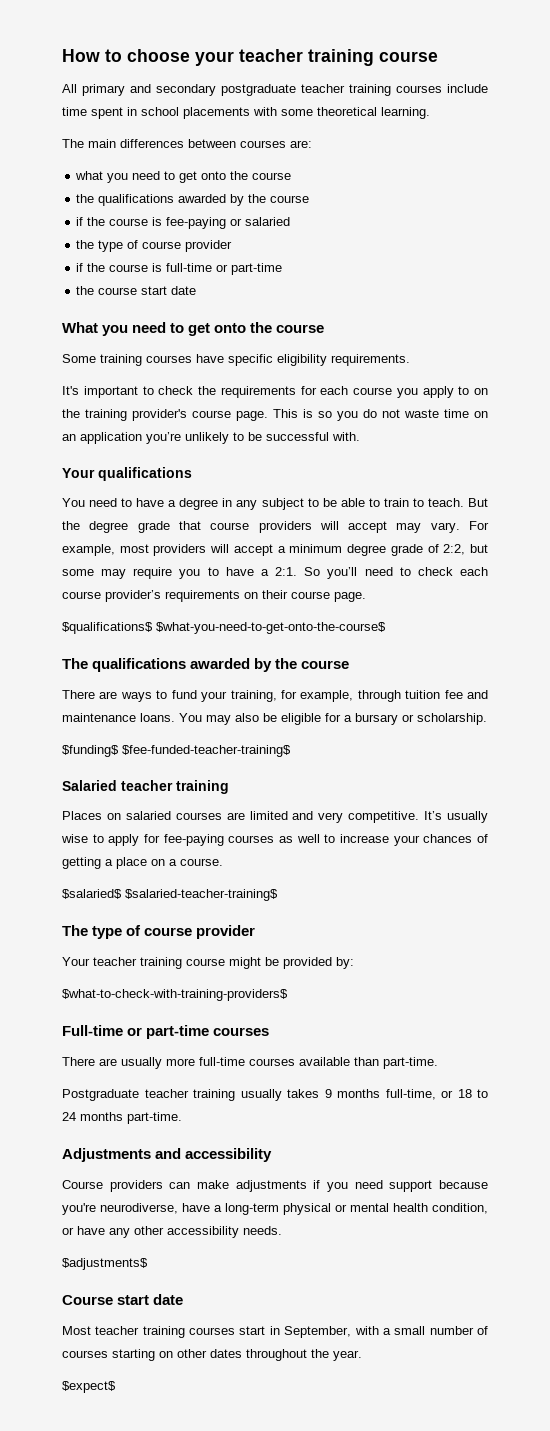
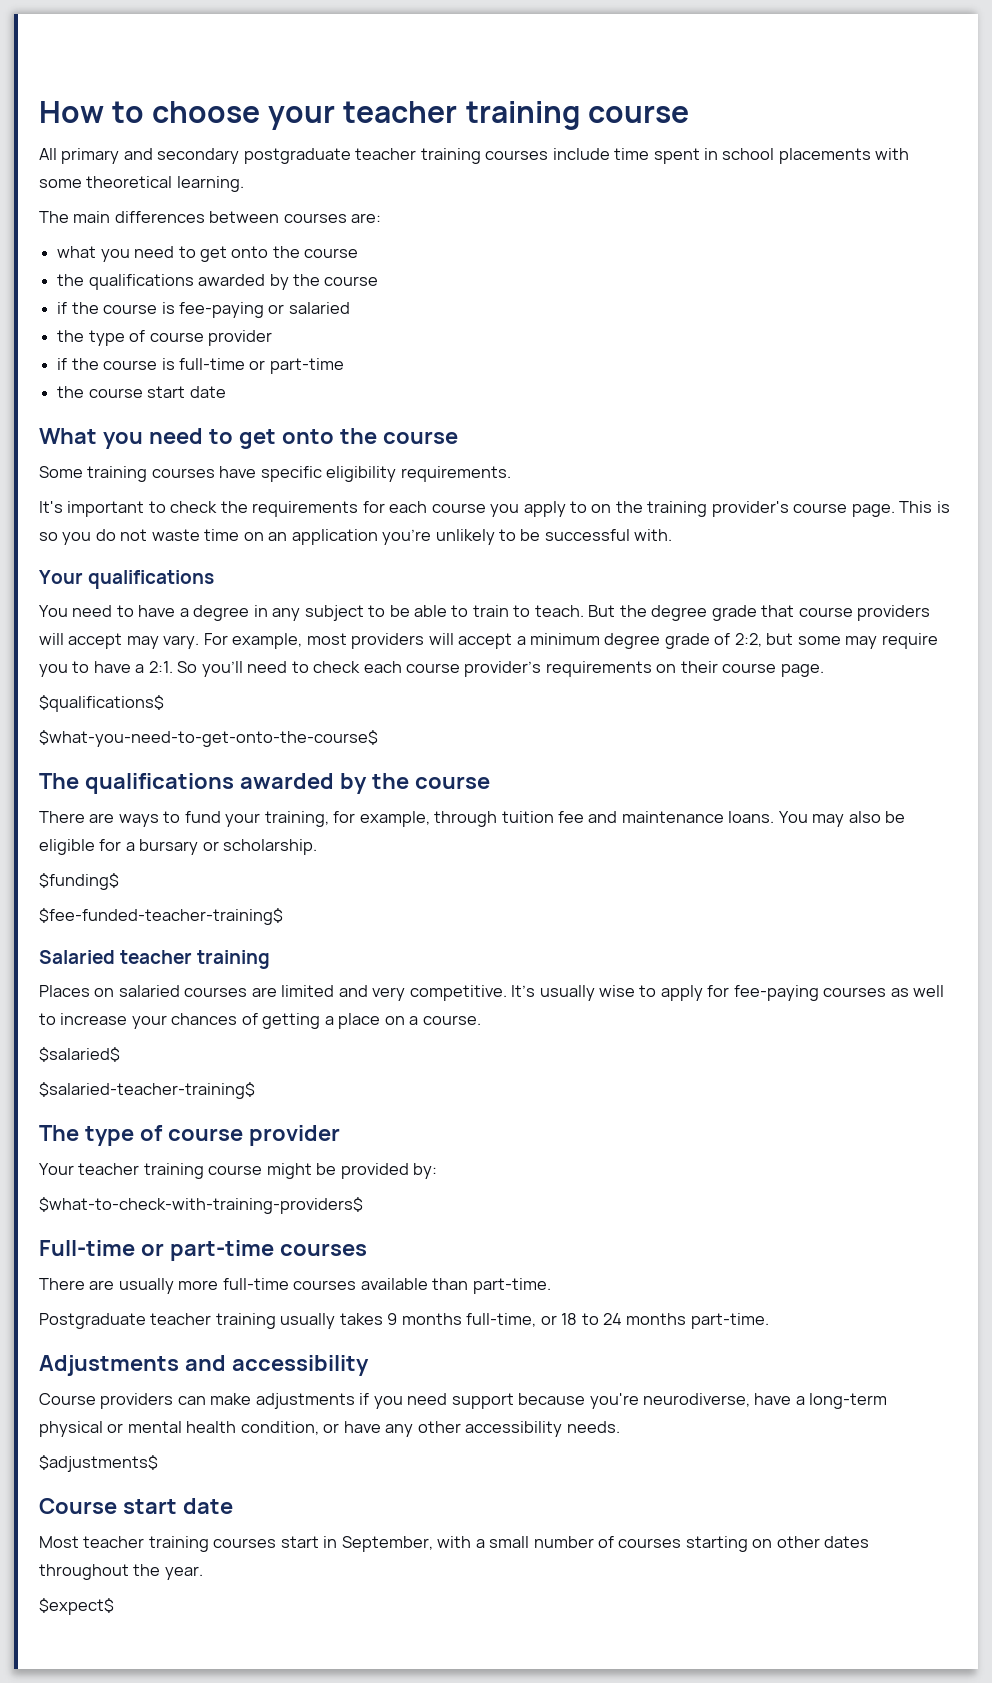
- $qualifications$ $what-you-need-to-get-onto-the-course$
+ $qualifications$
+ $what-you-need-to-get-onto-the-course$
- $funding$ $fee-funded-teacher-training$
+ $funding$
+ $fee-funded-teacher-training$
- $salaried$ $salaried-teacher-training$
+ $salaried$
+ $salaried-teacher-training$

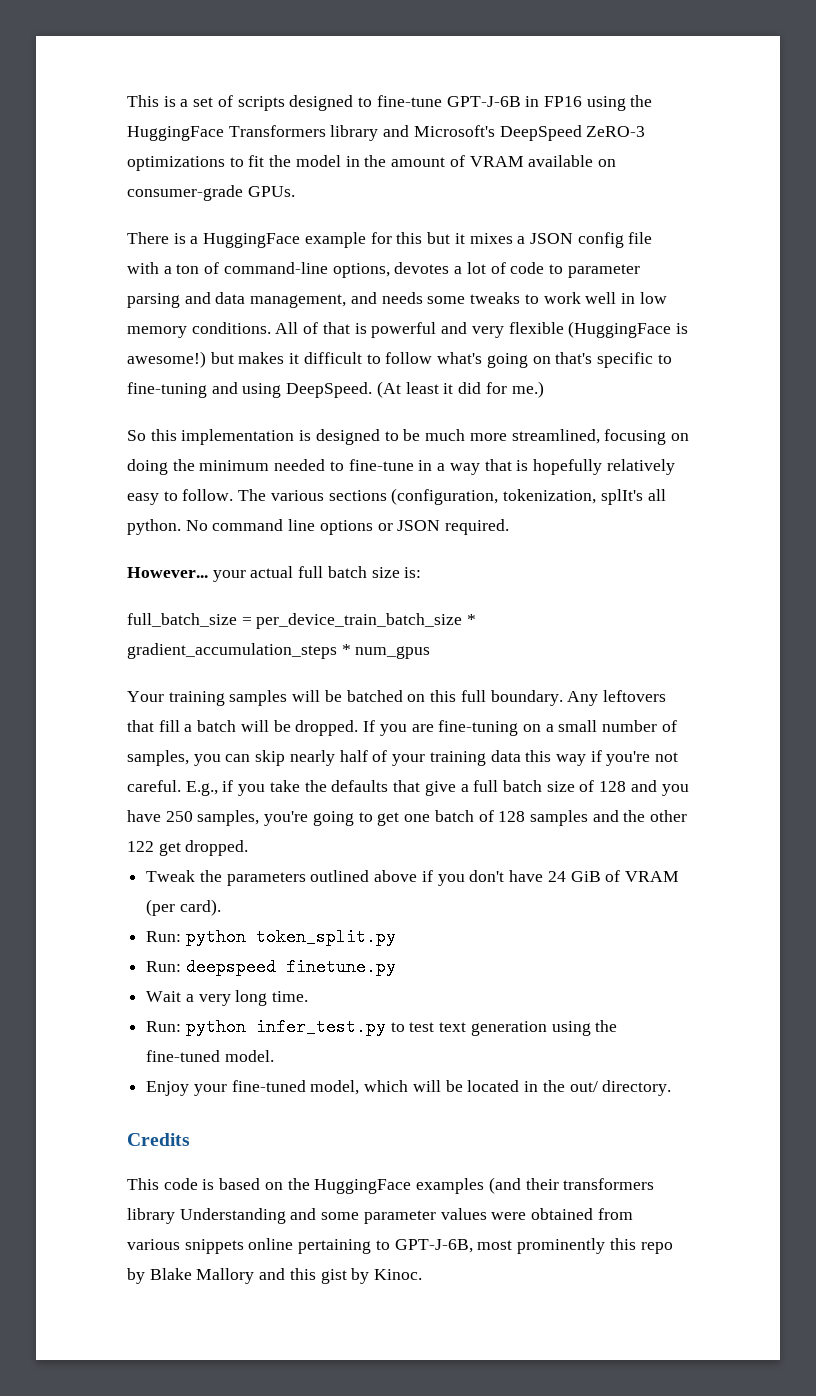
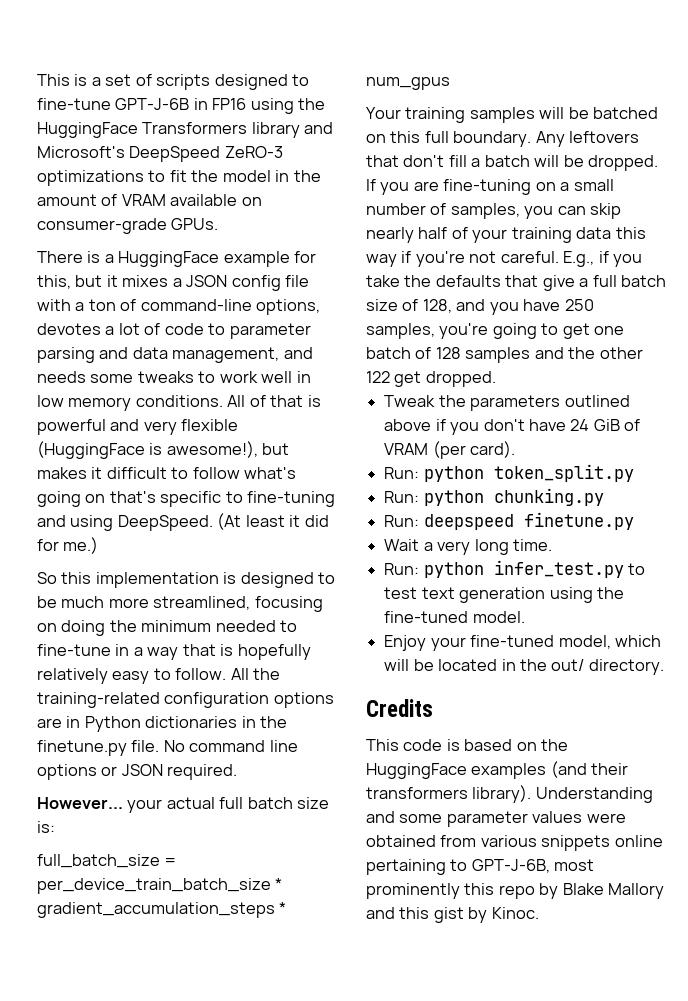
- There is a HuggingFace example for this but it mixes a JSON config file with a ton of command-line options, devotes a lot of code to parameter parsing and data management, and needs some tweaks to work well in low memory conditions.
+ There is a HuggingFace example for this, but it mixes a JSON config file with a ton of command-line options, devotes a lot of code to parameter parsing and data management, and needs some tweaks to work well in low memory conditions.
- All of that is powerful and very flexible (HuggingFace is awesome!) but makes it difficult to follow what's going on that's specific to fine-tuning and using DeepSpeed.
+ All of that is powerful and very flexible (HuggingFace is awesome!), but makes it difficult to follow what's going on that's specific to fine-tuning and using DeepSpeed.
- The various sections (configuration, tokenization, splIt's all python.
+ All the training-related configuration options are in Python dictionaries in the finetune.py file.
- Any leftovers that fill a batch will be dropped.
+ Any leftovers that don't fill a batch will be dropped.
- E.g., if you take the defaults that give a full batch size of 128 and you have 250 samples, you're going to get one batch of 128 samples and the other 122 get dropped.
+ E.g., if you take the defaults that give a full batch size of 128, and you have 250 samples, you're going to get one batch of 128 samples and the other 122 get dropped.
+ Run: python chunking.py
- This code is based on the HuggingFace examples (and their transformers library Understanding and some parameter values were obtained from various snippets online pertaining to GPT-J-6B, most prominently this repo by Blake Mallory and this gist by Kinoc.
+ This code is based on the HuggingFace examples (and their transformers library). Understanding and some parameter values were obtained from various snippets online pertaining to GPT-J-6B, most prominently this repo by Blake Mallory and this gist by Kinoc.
______
§ Work instructions
Considering the records line by line, how many lines hold the string "Understanding"? Say only the number.

§ Solution to this task
2